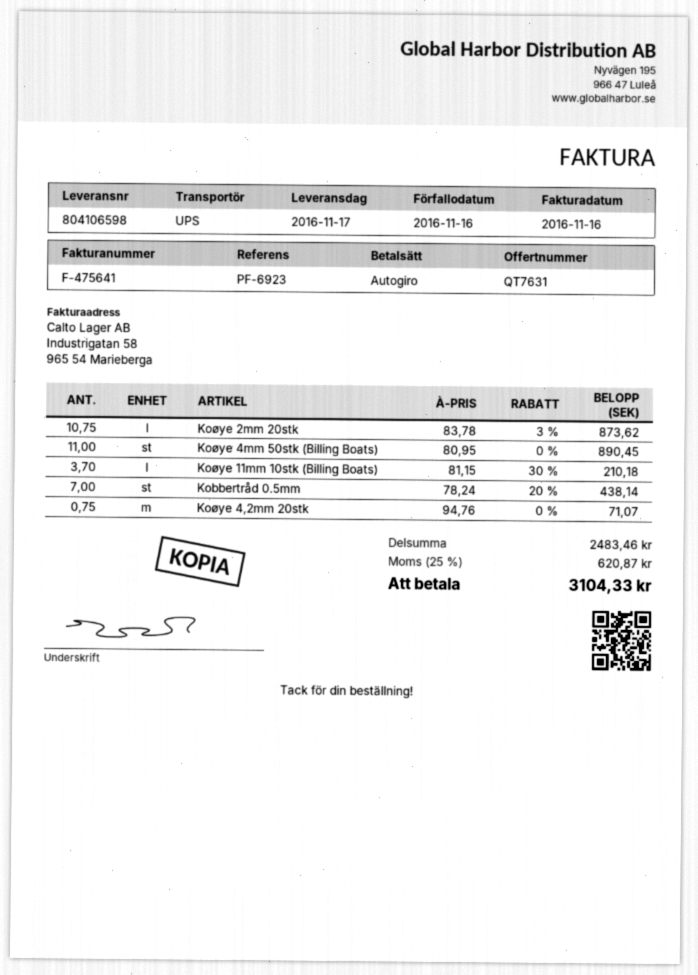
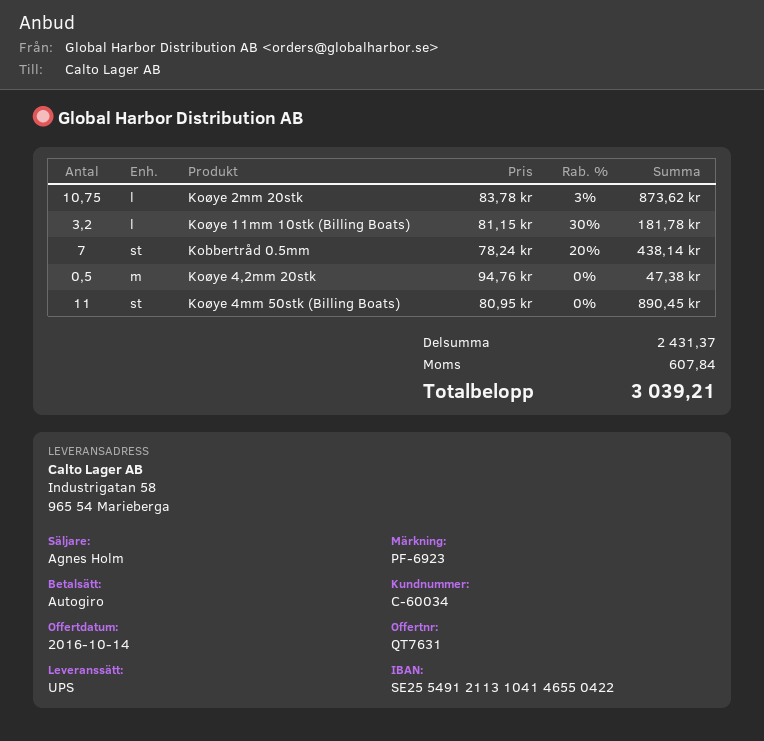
Koøye 11mm 10stk (Billing Boats): 3.7 x 81.15 - 30% = 210.18 -> 3.2 x 81.15 - 30% = 181.78
Koøye 4,2mm 20stk: 0.75 x 94.76 = 71.07 -> 0.5 x 94.76 = 47.38
subtotal: 2483.46 -> 2431.37
tax: 620.87 -> 607.84
total: 3104.33 -> 3039.21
------------------------
Your objective → Where a line above contains the word "Koøye", copy that line.

Solution for this problem →
Koøye 11mm 10stk (Billing Boats): 3.7 x 81.15 - 30% = 210.18 -> 3.2 x 81.15 - 30% = 181.78
Koøye 4,2mm 20stk: 0.75 x 94.76 = 71.07 -> 0.5 x 94.76 = 47.38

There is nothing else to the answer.